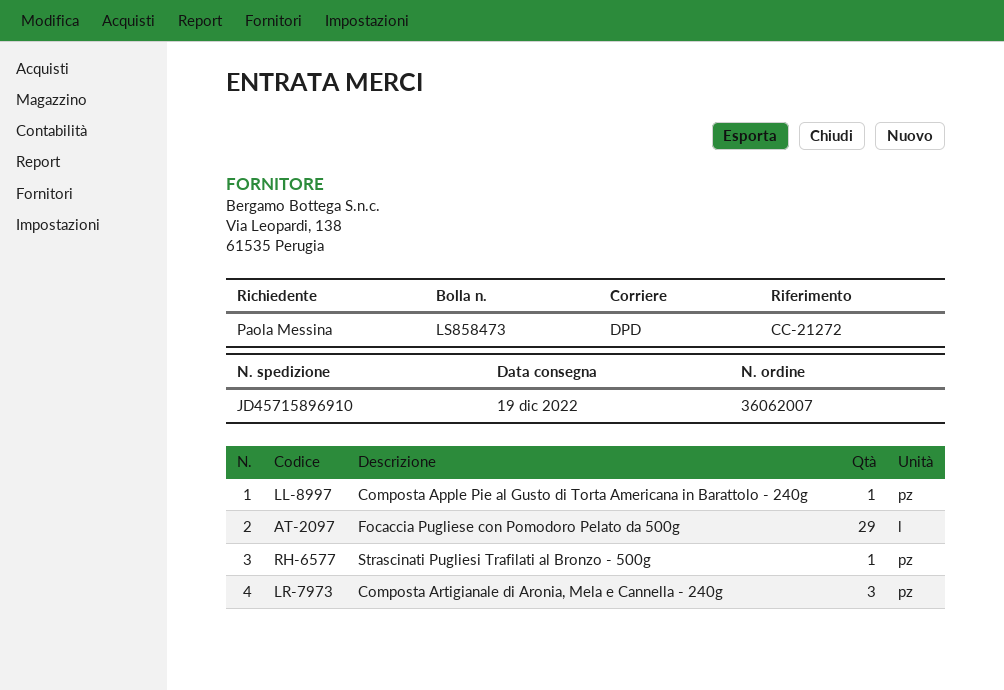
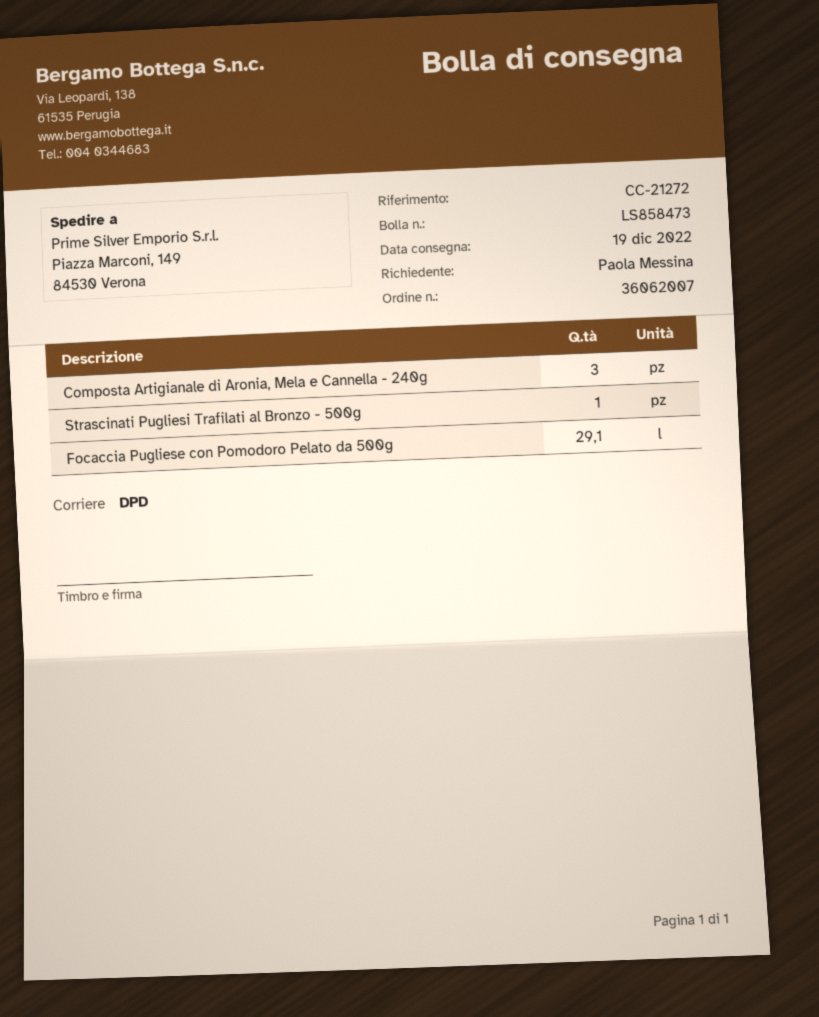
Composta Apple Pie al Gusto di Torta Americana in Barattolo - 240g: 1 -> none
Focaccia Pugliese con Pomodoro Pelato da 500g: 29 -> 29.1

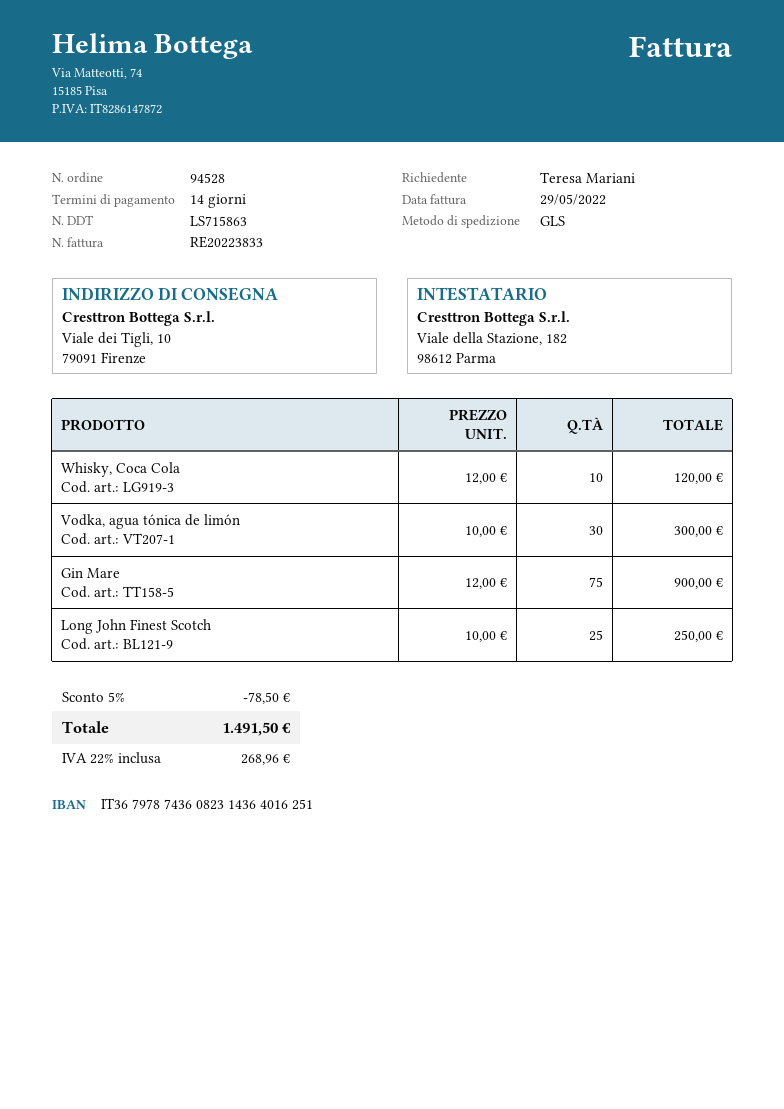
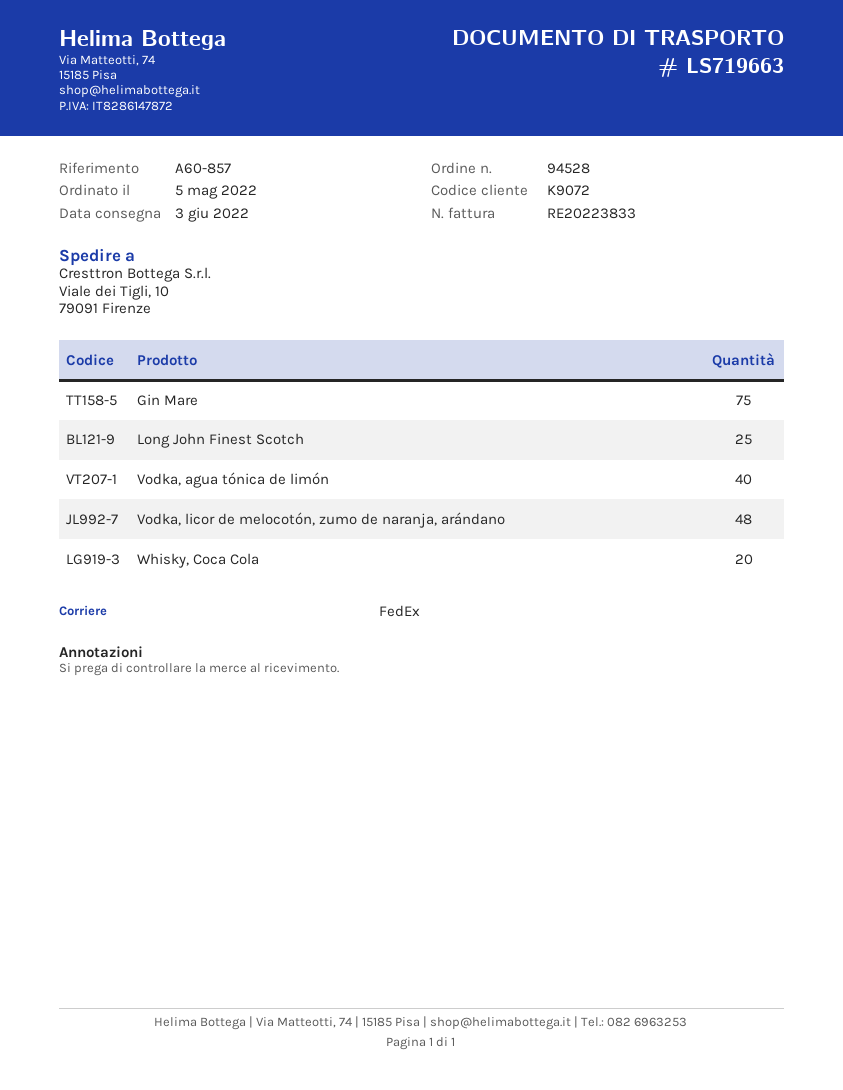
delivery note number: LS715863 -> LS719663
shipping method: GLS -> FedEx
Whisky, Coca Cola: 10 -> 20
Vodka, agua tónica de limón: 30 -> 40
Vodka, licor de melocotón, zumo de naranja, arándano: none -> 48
==
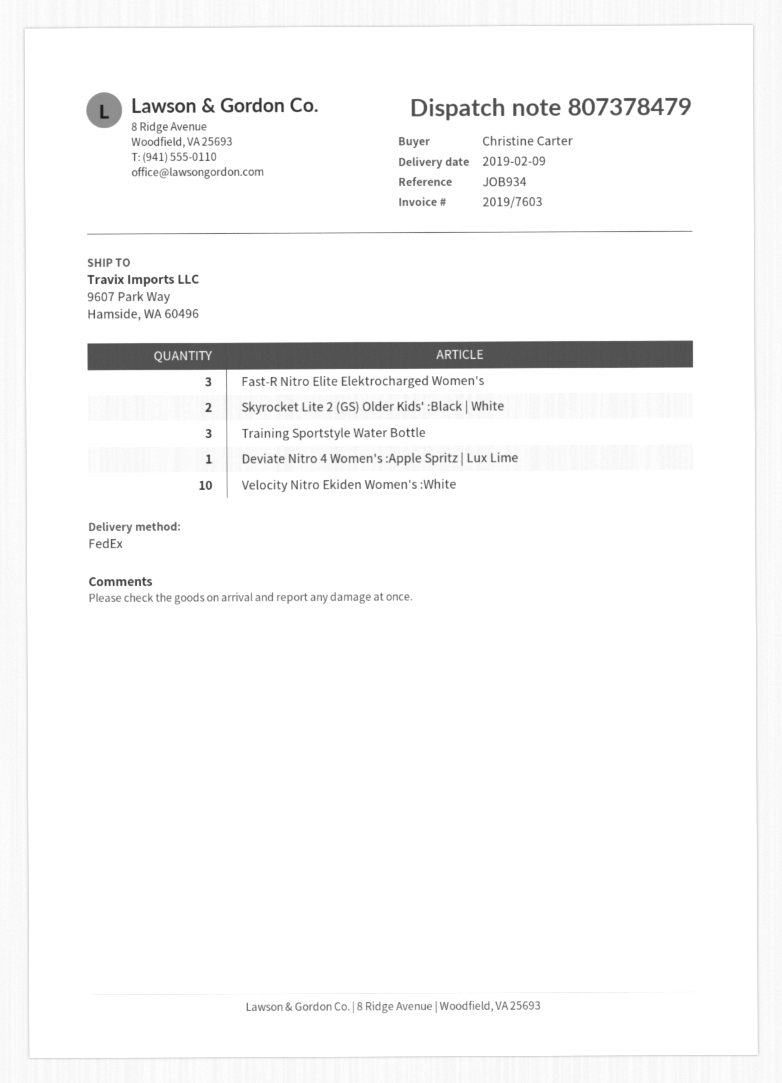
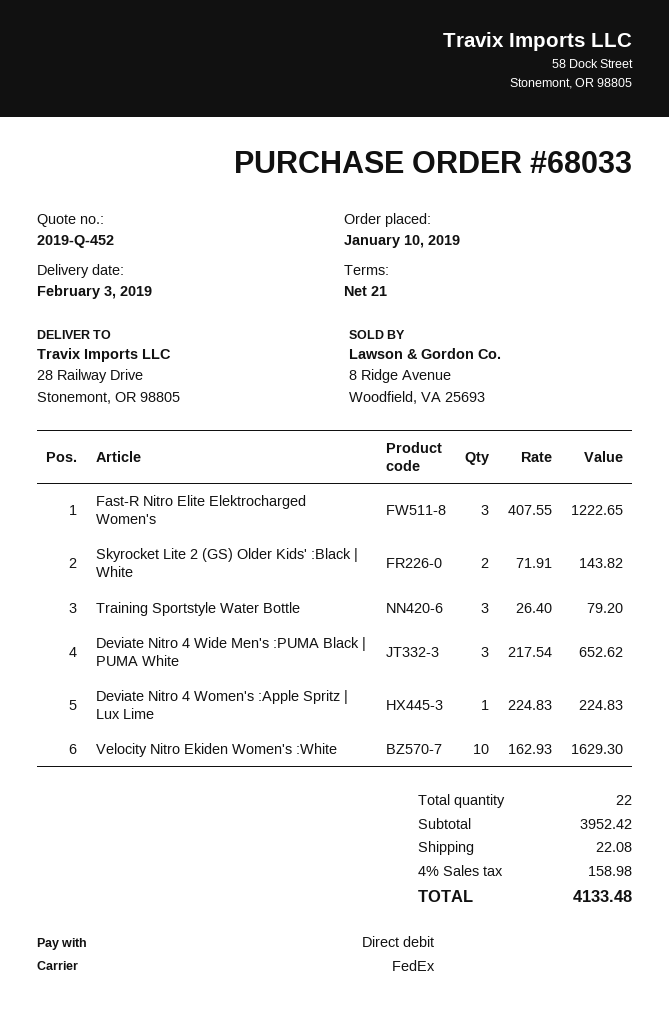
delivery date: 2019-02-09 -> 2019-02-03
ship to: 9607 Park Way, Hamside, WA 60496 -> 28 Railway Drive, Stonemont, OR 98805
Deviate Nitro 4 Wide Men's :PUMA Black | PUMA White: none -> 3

**Work order**.
Output exactly the lines above that lie between the line with "Composta Apple Pie" and the line with "Vodka, agua tónica de limón: 30 -> 40", those two lines included, and no pictures.

**Answer to this problem**.
Composta Apple Pie al Gusto di Torta Americana in Barattolo - 240g: 1 -> none
Focaccia Pugliese con Pomodoro Pelato da 500g: 29 -> 29.1

delivery note number: LS715863 -> LS719663
shipping method: GLS -> FedEx
Whisky, Coca Cola: 10 -> 20
Vodka, agua tónica de limón: 30 -> 40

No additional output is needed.